▶ _Exercise aim_
Report every line in the listing below where the string "table" shows up.

= = = = =

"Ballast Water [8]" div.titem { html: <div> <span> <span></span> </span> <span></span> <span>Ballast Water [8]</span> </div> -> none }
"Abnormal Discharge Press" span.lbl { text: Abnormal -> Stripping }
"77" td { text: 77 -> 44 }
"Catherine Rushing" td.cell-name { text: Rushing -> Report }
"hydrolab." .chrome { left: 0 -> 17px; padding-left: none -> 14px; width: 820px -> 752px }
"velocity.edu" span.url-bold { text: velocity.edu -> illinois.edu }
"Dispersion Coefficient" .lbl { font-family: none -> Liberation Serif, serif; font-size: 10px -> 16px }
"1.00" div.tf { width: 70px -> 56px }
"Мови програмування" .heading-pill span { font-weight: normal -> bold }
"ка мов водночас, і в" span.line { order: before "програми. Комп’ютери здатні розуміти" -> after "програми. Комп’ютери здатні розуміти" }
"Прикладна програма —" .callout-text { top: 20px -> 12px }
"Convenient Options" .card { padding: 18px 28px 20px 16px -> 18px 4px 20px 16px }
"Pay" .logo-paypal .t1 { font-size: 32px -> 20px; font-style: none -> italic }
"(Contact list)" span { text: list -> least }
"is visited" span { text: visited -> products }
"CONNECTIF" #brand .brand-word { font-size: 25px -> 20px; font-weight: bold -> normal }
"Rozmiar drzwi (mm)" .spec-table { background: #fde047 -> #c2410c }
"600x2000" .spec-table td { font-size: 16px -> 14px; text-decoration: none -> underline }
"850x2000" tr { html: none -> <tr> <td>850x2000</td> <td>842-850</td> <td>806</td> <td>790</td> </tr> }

= = = = =

▶ _Exercise output_
"Rozmiar drzwi (mm)" .spec-table { background: #fde047 -> #c2410c }
"600x2000" .spec-table td { font-size: 16px -> 14px; text-decoration: none -> underline }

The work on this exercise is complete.